Em casa, com uma calma estranha para sua personalidade vulcânica, pousou o transporte de felinos azul sobre o tapete e o abriu lentamente. Era um gato macho, preto, os olhos como duas esmeraldas cintilantes. "Seu nome, querido, será... Você tem cara de... Hum... Muddy! Igual aquele guitarrista do penteado engraçado!" Dito isso, logo, levou Muddy para a cozinha, apresentou a caixa de areia, os potes de ração e água, deu-lhe um rato felpudo,  tudo comprado antecipadamente num petshop da rua do Matoso.
De início tudo correra bem. Saia às 6 da matina e chegava sempre às 19:30 em casa. Muddy a recebia com voluptuosidade, esfregava-se em suas pernas, vez em quando dava-lhe leves mordidas nos dedos dos pés, o que causava cócegas. Mas algo incomodava em seu olhar perscrutador, ele a encarava de forma altiva, como é comum em todos os gatos. Ela, por sua vez, perguntava: "Qual é, Muddy? Você já tá de barriga cheia!" Entretanto, os dias iam passando e cada vez mais sua irritabilidade crescia com os olhares presunçosos de Muddy.
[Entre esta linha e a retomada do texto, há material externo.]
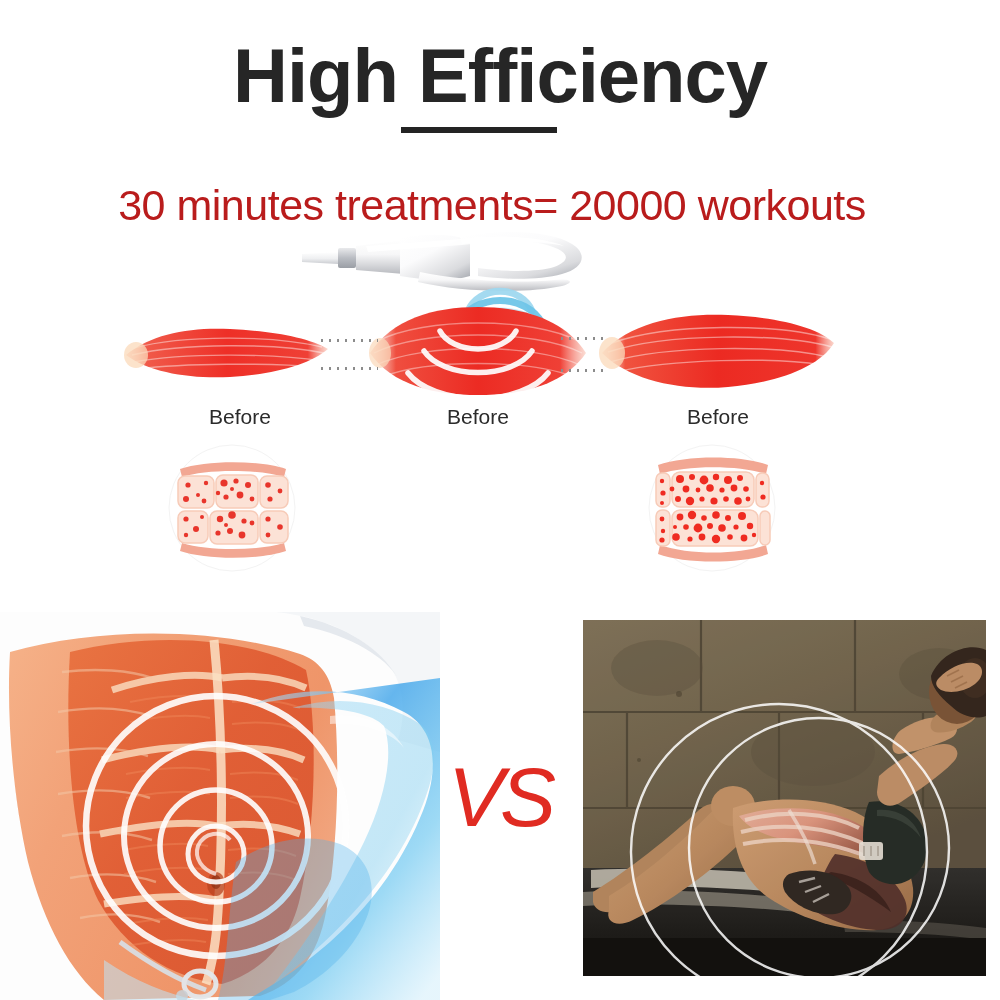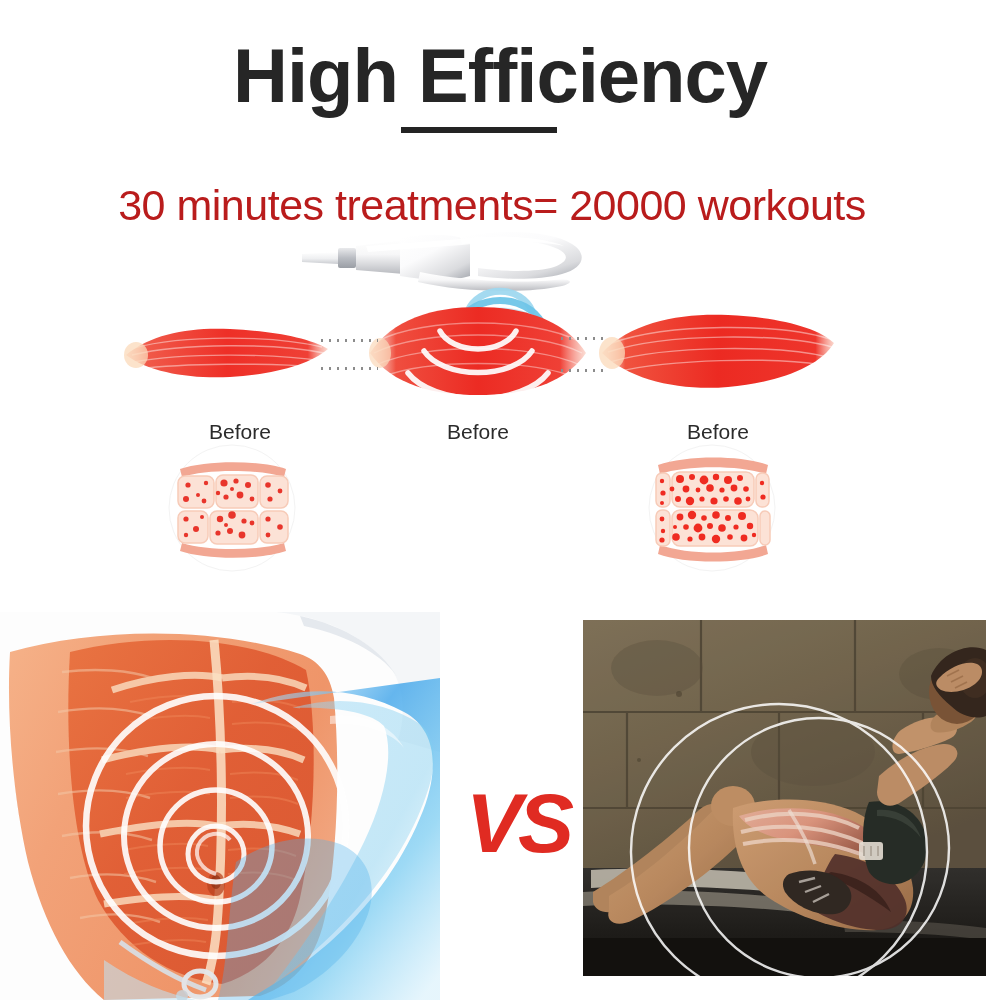"Before" .stage-label { margin-top: 15px -> none }
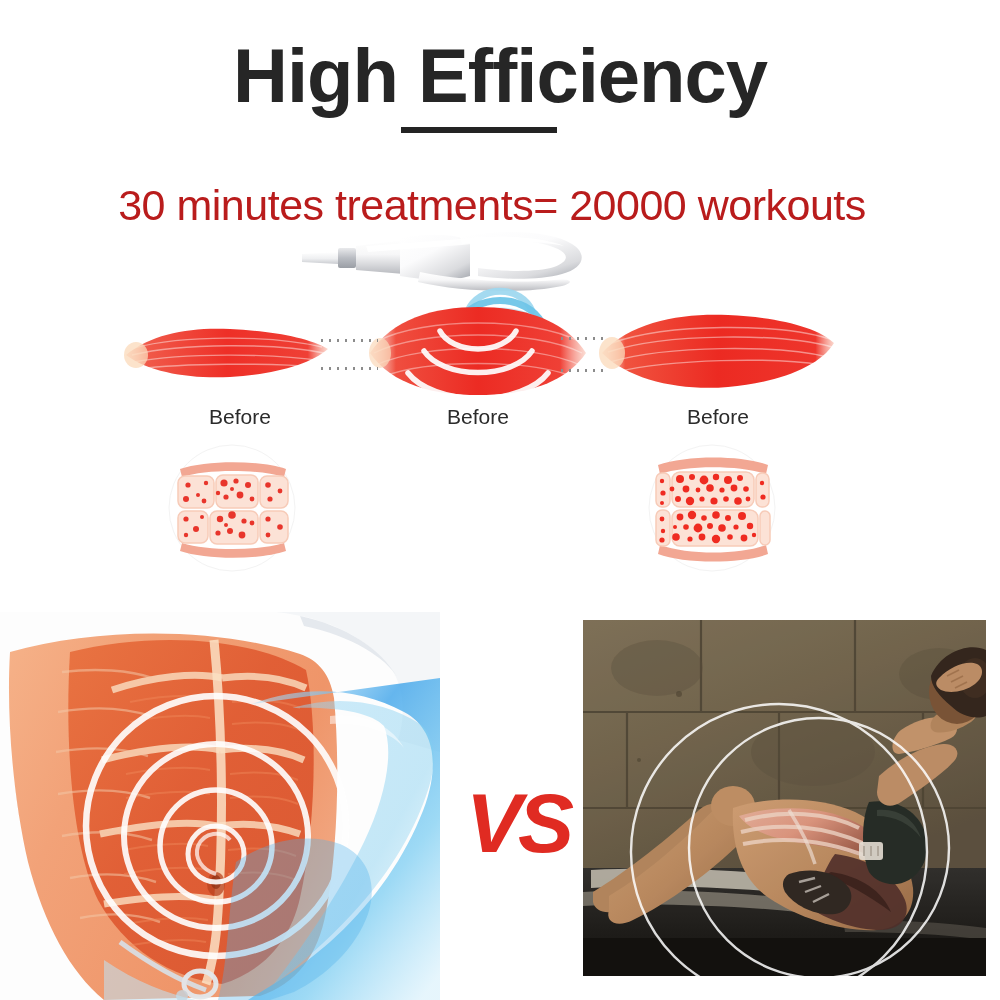"VS" .vs-badge { font-weight: bold -> normal; margin-top: 26px -> none; text-align: center -> left }
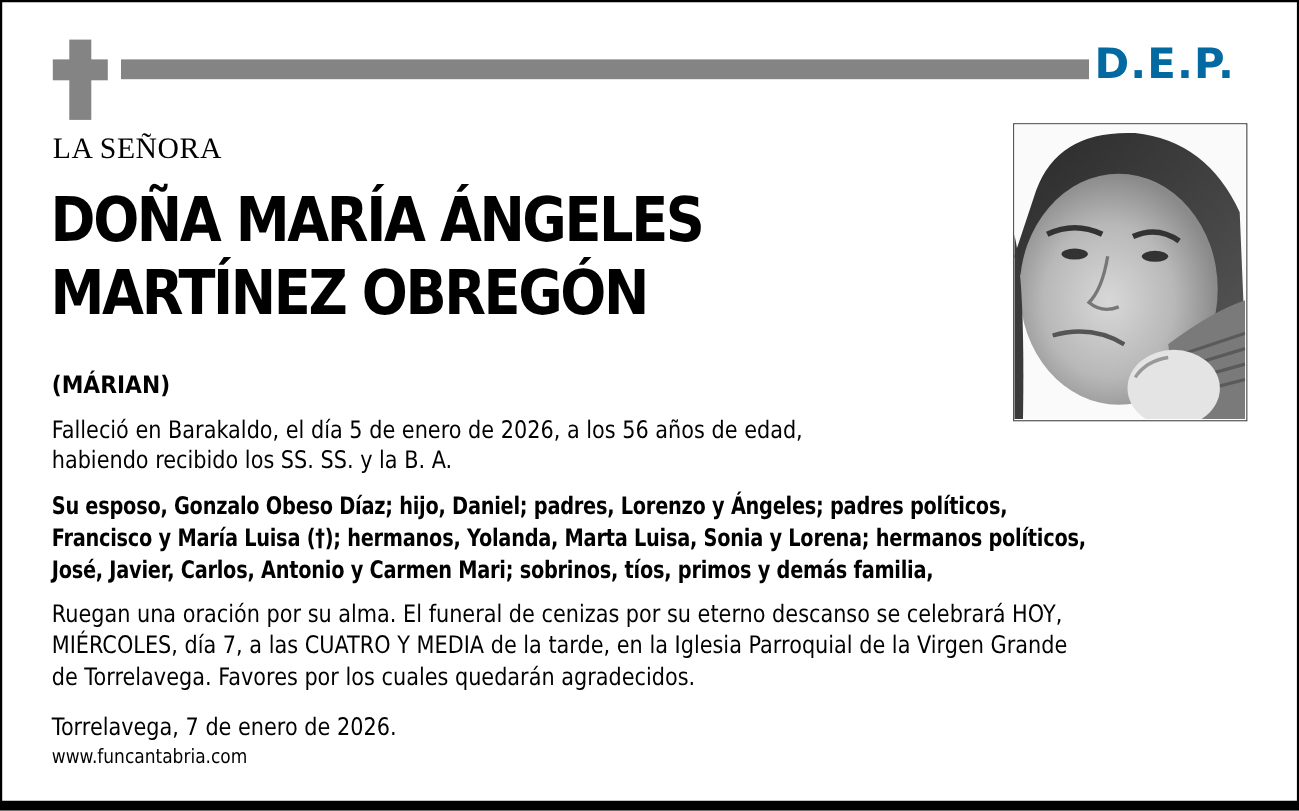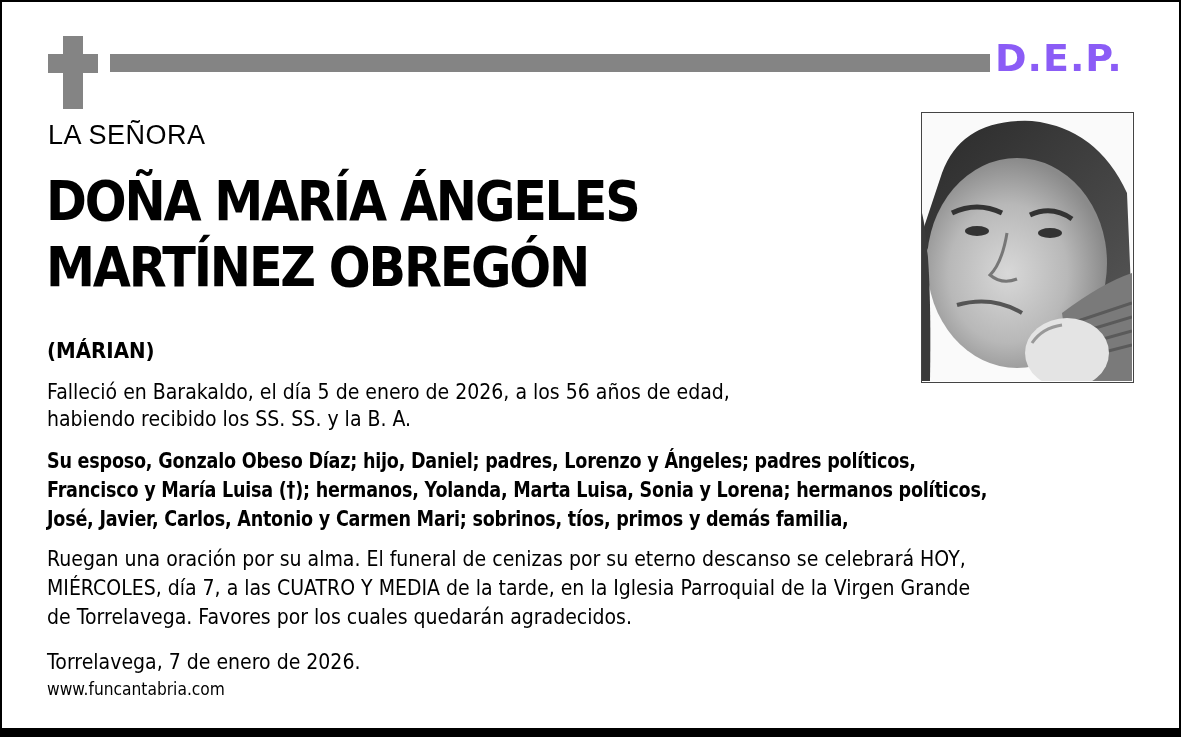"D.E.P." .dep { color: #8b5cf6 -> #0369a1 }
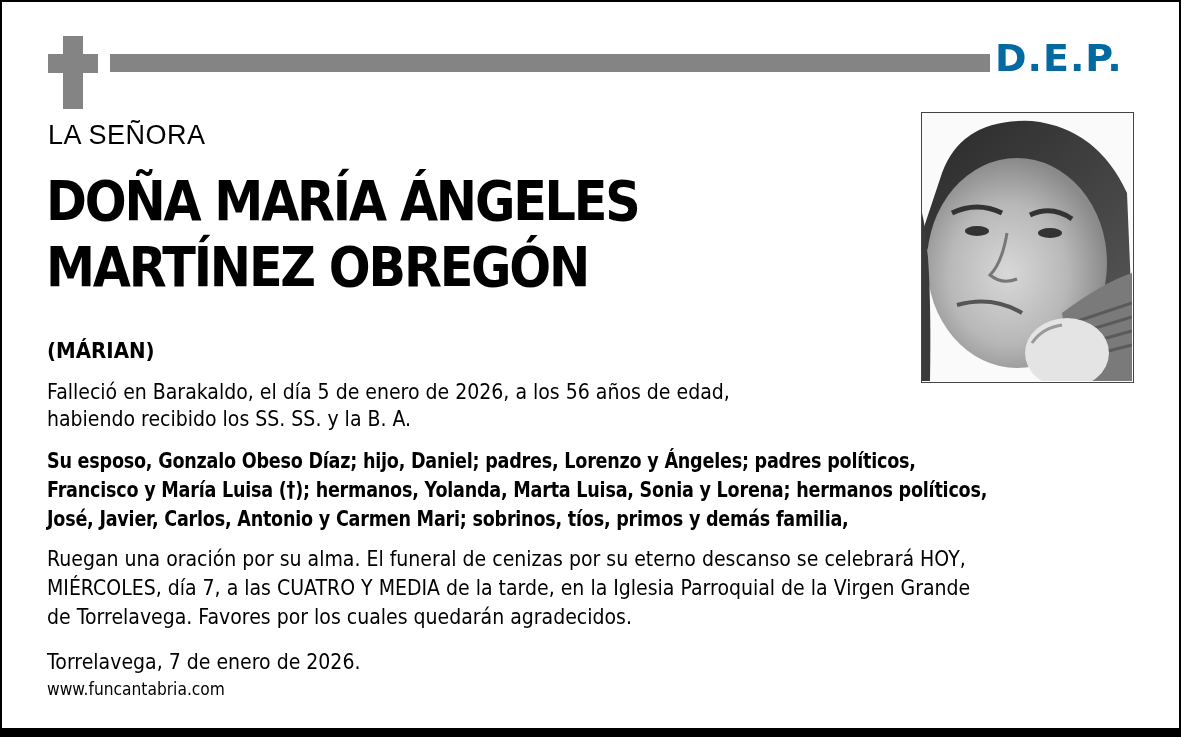"LA SEÑORA" .la-senora { font-family: Liberation Sans, sans-serif -> Liberation Serif, serif }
Certa vez, subitamente, seu desejo compulsivo tornou a aflorar. Era domingo, nas redes sociais seus amigos davam provas de suas felicidades com posts engraçados, seus sorrisos distantes em fotos de família e noitadas de esbórnia, as frases de cunho religioso e raso, as moralidades banais, tudo isso a irritava profundamente. Decidiu voltar às velhas práticas de tortura. Por minutos pensou no que seria mais divertido e prazeroso. Enfim, pegou uma tesoura e cortou os bigodes de Muddy, ele, por sua vez, não esboçou nenhuma reação. Continuou com suas ideias enquanto a noite chegava.  Com um isqueiro acendera uma vela sobre dorso de Muddy, a parafina derretida grudava em seu pelo negro, mas outra vez sem causar espanto. Por fim, decidiu esquentar uma xícara de azeite de oliva. Enquanto ela esperava o azeite atingir a temperatura ideal, Muddy, sentado na mesa, acompanhava todos os seus movimentos, ao contrário de Elvis, que sempre fugia aos berros, ele permanecia no mesmo lugar, às vezes levava uma das patas à boca e penteava com a língua ou bocejava longamente. De repente, como possuída de extrema loucura, atirou a frigideira cheia de azeite fervente na direção de Muddy, o que pareceu surgir efeito, para seu deleite. Ele se debatia e esfregava a cabeça no chão e nas paredes, seu olho esquerdo foi atingido, ficando cego. Vendo o sofrimento que causara, pareceu sentir uma ponta de arrependimento, mas momentâneo.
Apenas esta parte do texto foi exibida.